PROBLEM REQUIREMENTS: Copy each of the entries below faithfully, setting aside any pictures.

[Code change snippets]
--------------------------------------------------
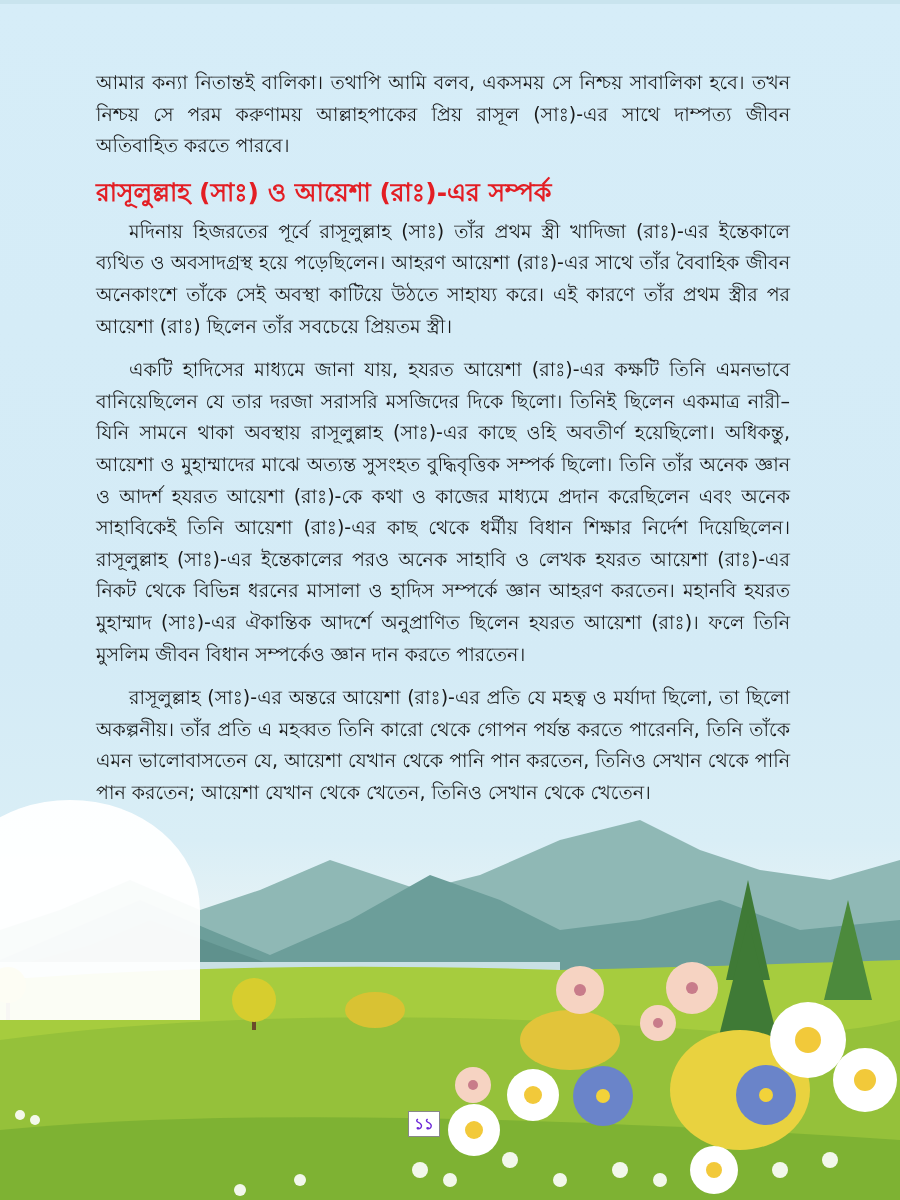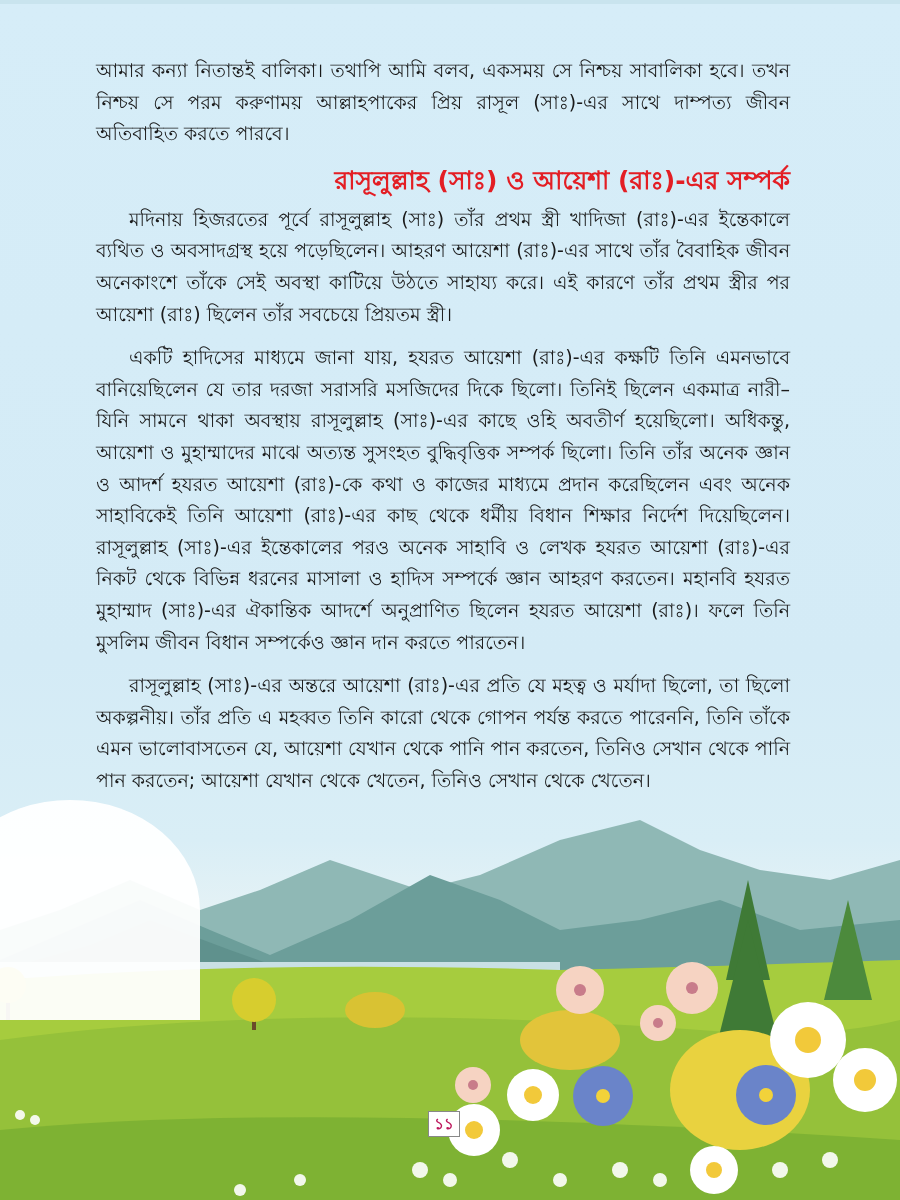--- a/index.html
+++ b/index.html
@@ -35,61 +35,61 @@
       position: absolute;
       left: -60px; top: 800px;
       width: 260px; height: 220px;
       background: #ffffff;
       border-radius: 50% 50% 0 0;
       opacity: 0.95;
     }
     .content {
       position: absolute;
       left: 96px;
-      top: 55px;
+      top: 67px;
       width: 694px;
       color: #1a1a1a;
       font-size: 19px;
       line-height: 31.6px;
     }
     .content p {
       margin: 0;
       text-align: justify;
       text-align-last: left;
     }
     .p-cont {
       text-indent: 0;
     }
     .p-indent {
       text-indent: 33px;
     }
     .heading {
-      text-align: right;
+      text-align: left;
       color: #e31e24;
       font-weight: bold;
       font-size: 25px;
       line-height: 34px;
       margin: 14px 0 6px 0;
     }
     .gap {
       height: 12px;
     }
     .page-number {
       position: absolute;
-      left: 428px;
+      left: 408px;
       top: 1111px;
       width: 30px;
       height: 24px;
       background: #ffffff;
       border: 1px solid #888;
       font-family: "DejaVu Sans", sans-serif;
       font-size: 15px;
       line-height: 24px;
       text-align: center;
-      color: #be185d;
+      color: #6d28d9;
       font-weight: bold;
     }
   </style>
 </head>
 <body>
 
 <div class="page">
   <div class="top-edge"></div>
 
   <svg class="scenery" viewBox="0 0 900 500" width="900" height="500" xmlns="http://www.w3.org/2000/svg">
--------------------------------------------------
SOLUTION FOR THIS PROBLEM:
--- a/index.html
+++ b/index.html
@@ -35,61 +35,61 @@
       position: absolute;
       left: -60px; top: 800px;
       width: 260px; height: 220px;
       background: #ffffff;
       border-radius: 50% 50% 0 0;
       opacity: 0.95;
     }
     .content {
       position: absolute;
       left: 96px;
-      top: 55px;
+      top: 67px;
       width: 694px;
       color: #1a1a1a;
       font-size: 19px;
       line-height: 31.6px;
     }
     .content p {
       margin: 0;
       text-align: justify;
       text-align-last: left;
     }
     .p-cont {
       text-indent: 0;
     }
     .p-indent {
       text-indent: 33px;
     }
     .heading {
-      text-align: right;
+      text-align: left;
       color: #e31e24;
       font-weight: bold;
       font-size: 25px;
       line-height: 34px;
       margin: 14px 0 6px 0;
     }
     .gap {
       height: 12px;
     }
     .page-number {
       position: absolute;
-      left: 428px;
+      left: 408px;
       top: 1111px;
       width: 30px;
       height: 24px;
       background: #ffffff;
       border: 1px solid #888;
       font-family: "DejaVu Sans", sans-serif;
       font-size: 15px;
       line-height: 24px;
       text-align: center;
-      color: #be185d;
+      color: #6d28d9;
       font-weight: bold;
     }
   </style>
 </head>
 <body>
 
 <div class="page">
   <div class="top-edge"></div>
 
   <svg class="scenery" viewBox="0 0 900 500" width="900" height="500" xmlns="http://www.w3.org/2000/svg">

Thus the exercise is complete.